High blood pressure is the single biggest risk factor for stroke. It damages artery walls over time, making them more prone to both clots and ruptures. Many people with high blood pressure have no symptoms, which is why routine screening matters.

Diabetes roughly doubles stroke risk, partly because high blood sugar damages blood vessels and partly because diabetes tends to travel with high blood pressure and high cholesterol. Heart conditions, particularly atrial fibrillation (an irregular heartbeat), are another major contributor. Irregular rhythms allow blood to pool in the heart and form clots that can travel to the brain.

Other significant risk factors include high cholesterol, which narrows arteries with plaque buildup; obesity, which drives up blood pressure, cholesterol, and diabetes risk; smoking, which damages blood vessels and reduces oxygen in the blood; and heavy alcohol use, which raises blood pressure and triglyceride levels. Sickle cell disease is an important cause of ischemic stroke in children, particularly Black children, because abnormally shaped red blood cells can block blood flow to the brain.

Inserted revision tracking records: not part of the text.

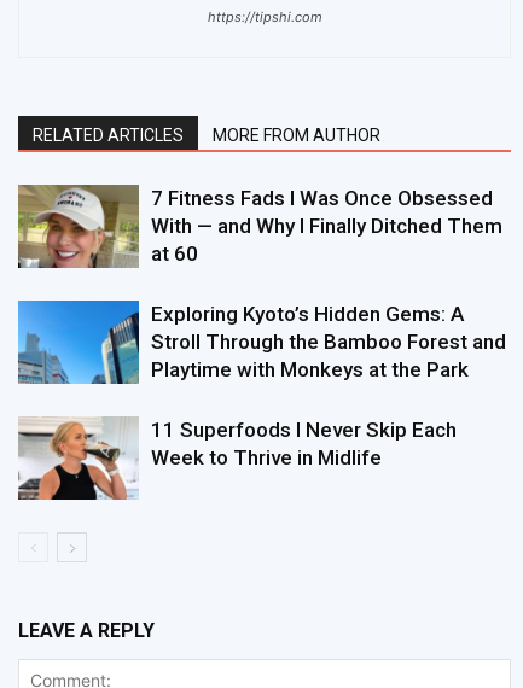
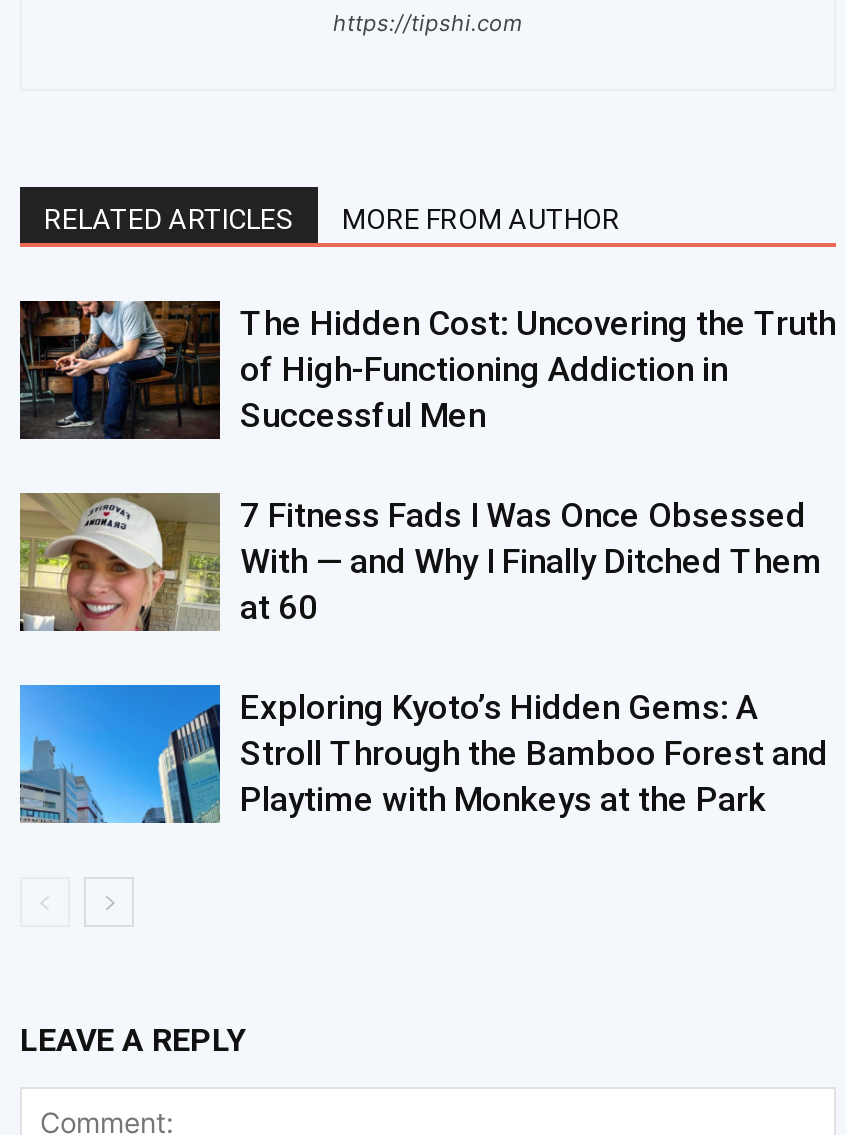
none -> [18,299,836,441] [image] | The Hidden Cost: Uncovering the Truth | of High-Functioning Addiction in | Successful Men
moved [16,183,506,381] -> [16,491,828,819]: [image] | 7 Fitness Fads I Was Once Obsessed | With — and Why I Finally Ditched Them | at 60 | Exploring Kyoto’s Hidden Gems: A | Stroll Through the Bamboo Forest and | Playtime with Monkeys at the Park
[18,416,457,501] [image] | 11 Superfoods I Never Skip Each | Week to Thrive in Midlife -> none

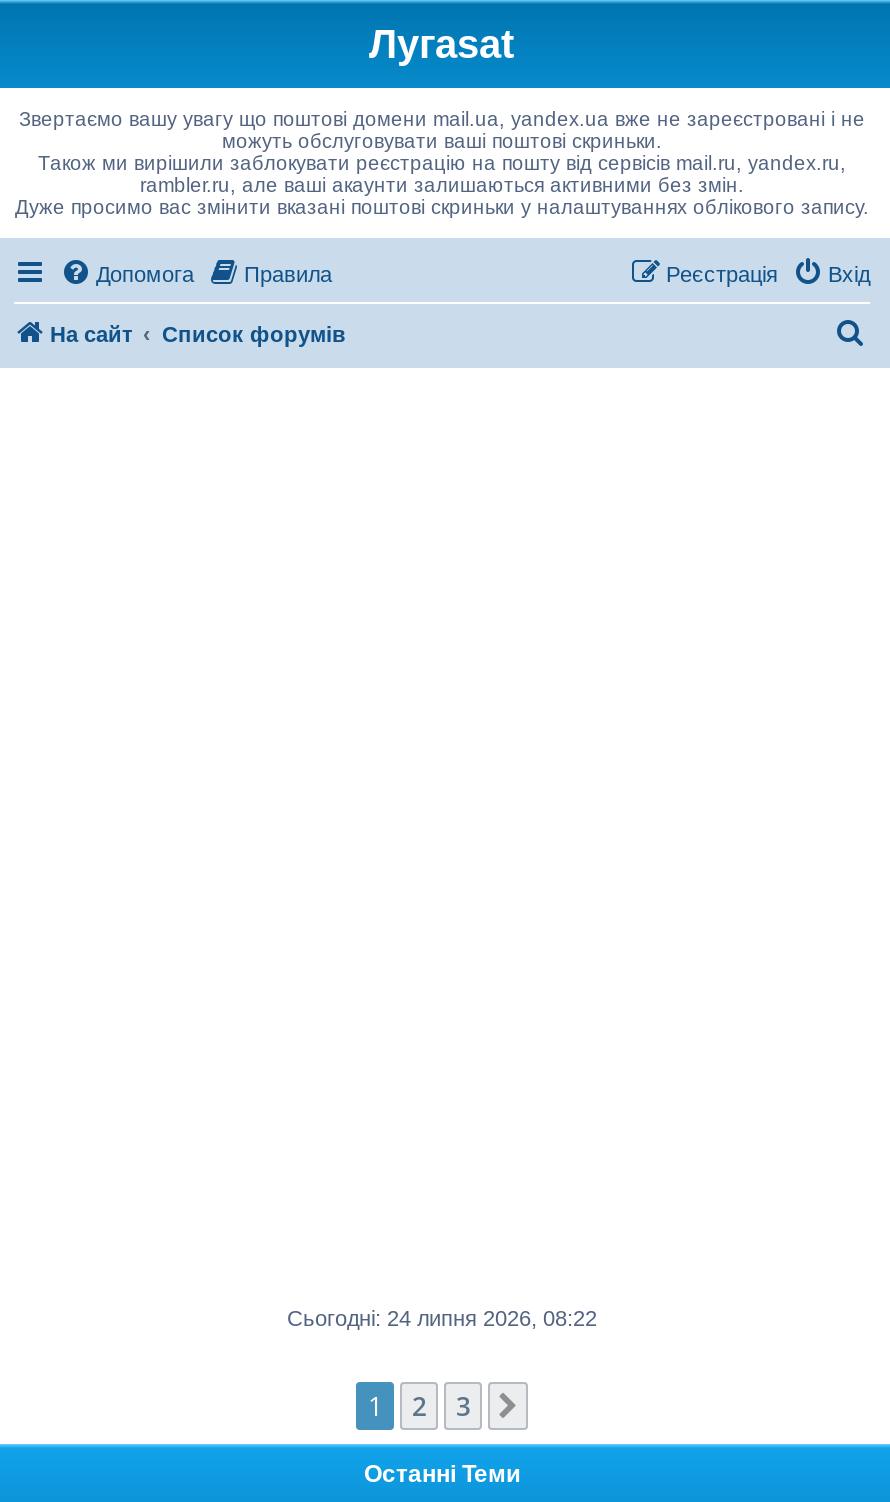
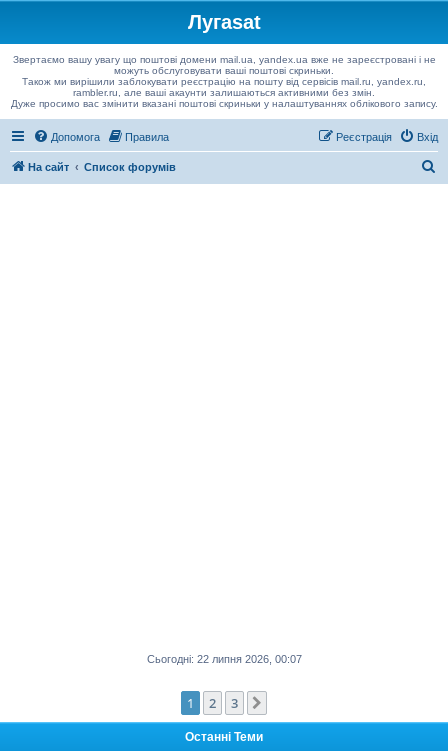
[287,1306,597,1330] Сьогодні: 24 липня 2026, 08:22 -> [146,653,302,665] Сьогодні: 22 липня 2026, 00:07

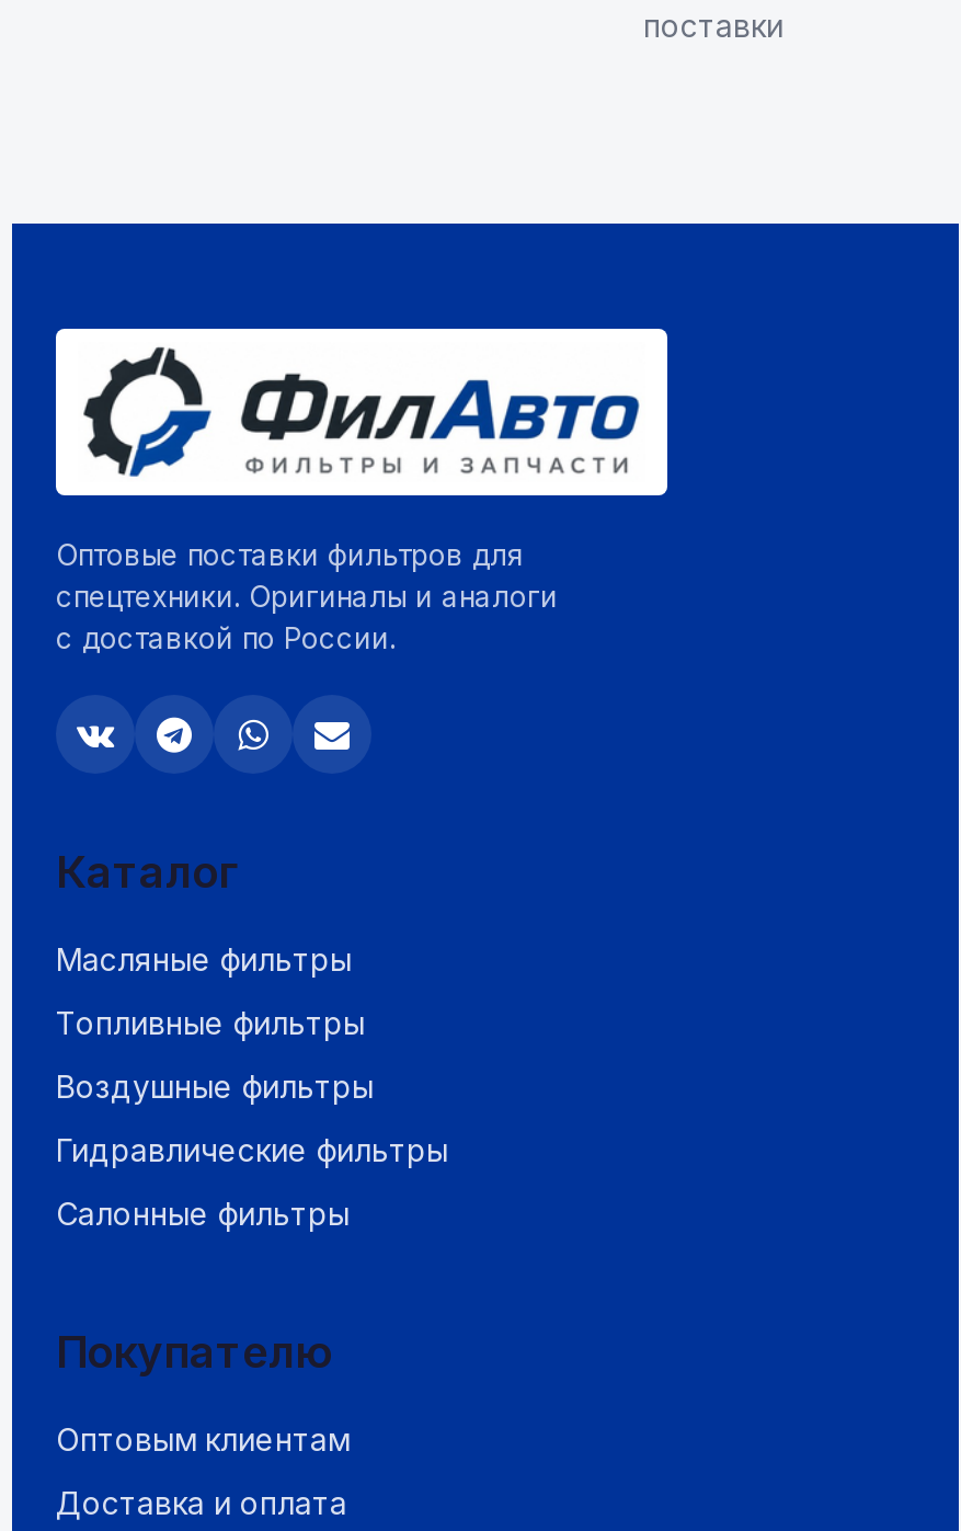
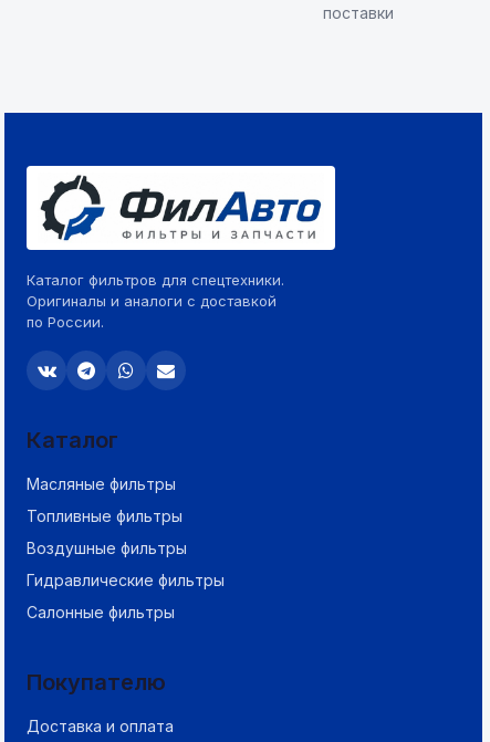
[56,537,558,655] Оптовые поставки фильтров для | спецтехники. Оригиналы и аналоги | с доставкой по России. -> [27,271,284,331] Каталог фильтров для спецтехники. | Оригиналы и аналоги с доставкой | по России.
[56,1420,350,1458] Оптовым клиентам -> none

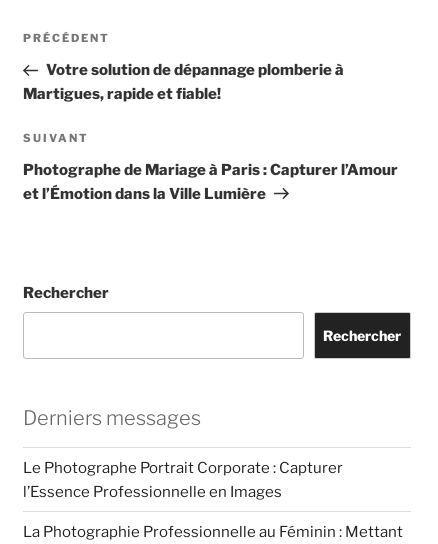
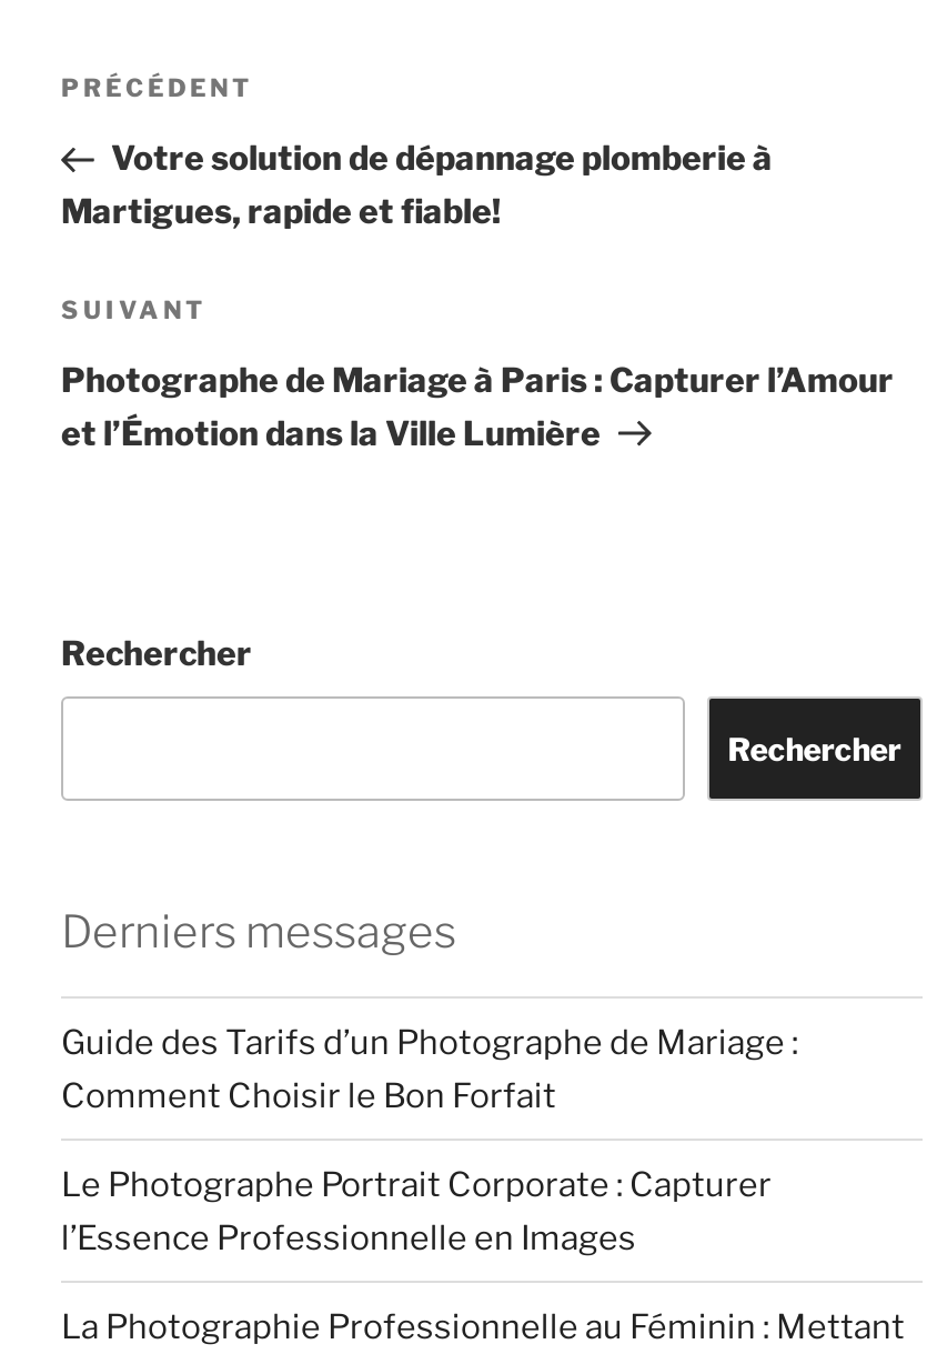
none -> [61,1023,798,1116] Guide des Tarifs d’un Photographe de Mariage : | Comment Choisir le Bon Forfait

Recovery and Long-Term Outlook

Recovery after a CVA varies enormously depending on the stroke’s severity, location, and how quickly treatment was received. The most rapid improvement typically happens in the first three to six months. About 58% of patients with significant disability after a stroke improve by at least one functional level within three months, and roughly a quarter continue to show gains between 3 and 12 months.

The long-term numbers are sobering: nearly 45% of stroke survivors over age 65 have persistent moderate or severe disability. This can include difficulty walking, trouble with speech or language, problems with memory and thinking, emotional changes, and difficulty with daily activities like dressing or eating. Rehabilitation, including physical, occupational, and speech therapy, plays a central role in recovery and can continue to produce results well beyond the initial months, though the pace of improvement does slow over time.